Por nuestra parte, nos hemos resignado a esa vulgata sin demasiadas variaciones ni demasiado entusiasmo. Como estamos convencidos de que los párrafos son en nuestros días imprescindibles, hemos acogido los señalados más ordinariamente (que por otro lado agilizarán posibles cotejos), renunciando, salvo en pocos casos, a cambiarlos o aumentarlos. Pues mientras nos parece que la modernización de otros elementos gráficos no afecta en absoluto a la sustancia de la obra, tememos que la división en apartes llegue a dar la impresión (como nos consta que se la ha dado a algún crítico) de que Cervantes deslindaba en la novela unas unidades, insistimos, que no podían serle más ajenas. Cuando nos esforzamos por liberar el Libro de buen amor o el Lazarillo de falsos epígrafes y falsos «tractados», vale la pena llamar la atención sobre el hecho de que escribir con párrafos o sin ellos, con unas particiones o con otras (un soneto no está formado por una octava y un sexteto, y una comedia de Lope tiene tres, no cuatro actos), implica tesituras creativas distintas.

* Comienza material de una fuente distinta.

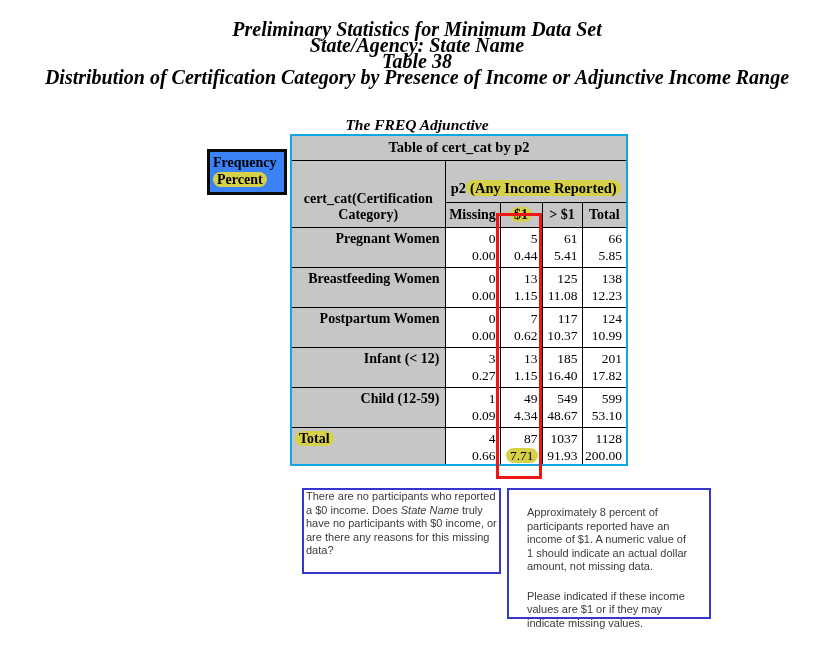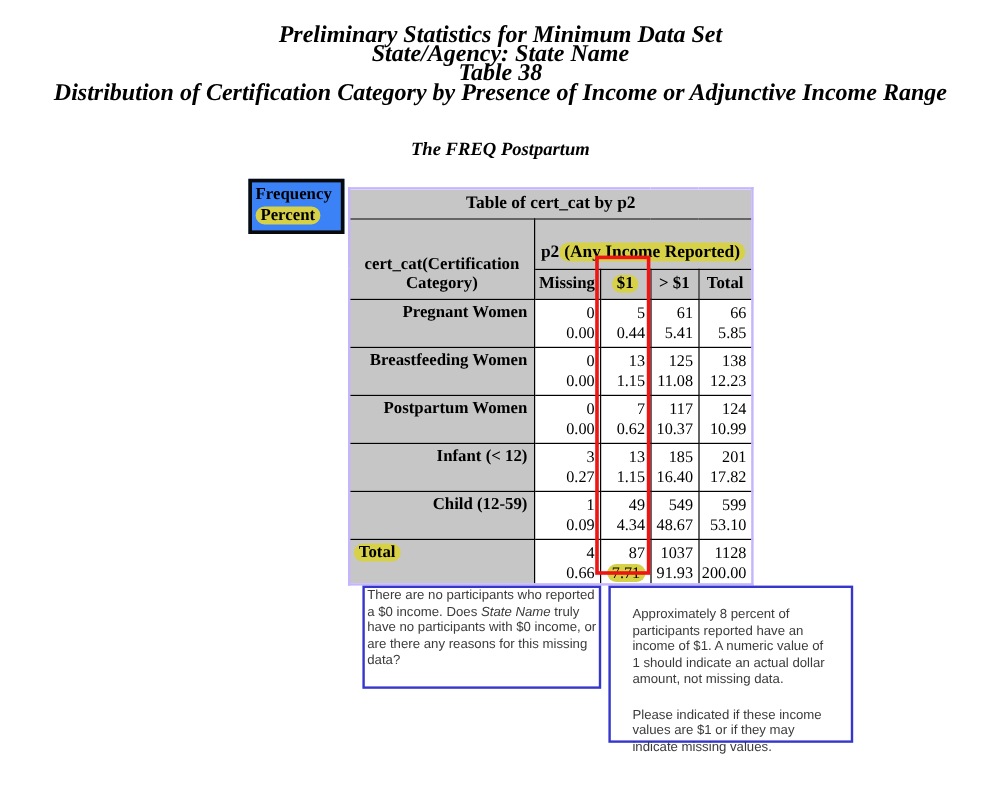--- a/index.html
+++ b/index.html
@@ -98,7 +98,7 @@
     <div>Distribution of Certification Category by Presence of Income or Adjunctive Income Range</div>
   </div>
 
-  <div class="proc-title">The FREQ Postpartum</div>
+  <div class="proc-title">The FREQ Adjunctive</div>
 
   <div class="legend">
     <div>Frequency</div>

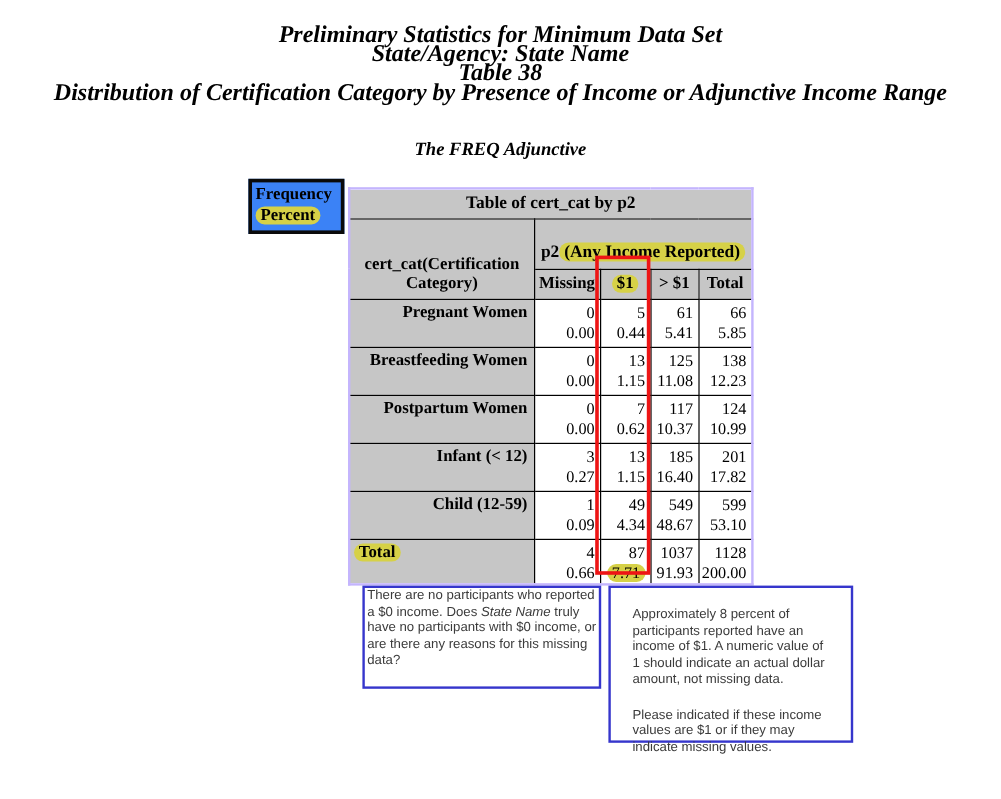--- a/index.html
+++ b/index.html
@@ -30,9 +30,9 @@
 
   
   .freq-table {
-    position:absolute; left:290px; top:156px;
+    position:absolute; left:290px; top:134px;
     border-collapse:collapse; table-layout:fixed;
-    background:#ffffff; border:2px solid #c4b5fd;
+    background:#ffffff; border:2px solid #0ea5e9;
     font-family:"Liberation Serif", serif;
   }
   .freq-table th, .freq-table td { border:1px solid #000; overflow:hidden; }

Notaremos, por último, que empleamos a la moderna recursos tipográficos como la cursiva o signos como las comillas. Hubiéramos querido echar mano siempre de la primera cuando una palabra aparece en función metalingüística («dictado has de decir, que no litado»), y de las segundas cuando se enuncia con un cierto distanciamiento: «se vino a llamar “don Quijote”», «Quieren decir que tenía el sobrenombre de “Quijada”, o “Quesada”» (frente a «Labrador soy, Sancho Panza me llamo, casado soy…»), etc. Pero claro está que la frontera entre lo uno y lo otro es demasiado angosta para que pueda esperarse mucha regularidad.

A menudo tampoco es sencillo discernir si un refrán o un breve fragmento poético está citado como tal o simplemente usado, integrándolo en el fluir del discurso como cualquier frase hecha o expresión lexicalizada; pero si entendemos que predomina lo primero, lo entrecomillamos o disponemos como texto intercalado.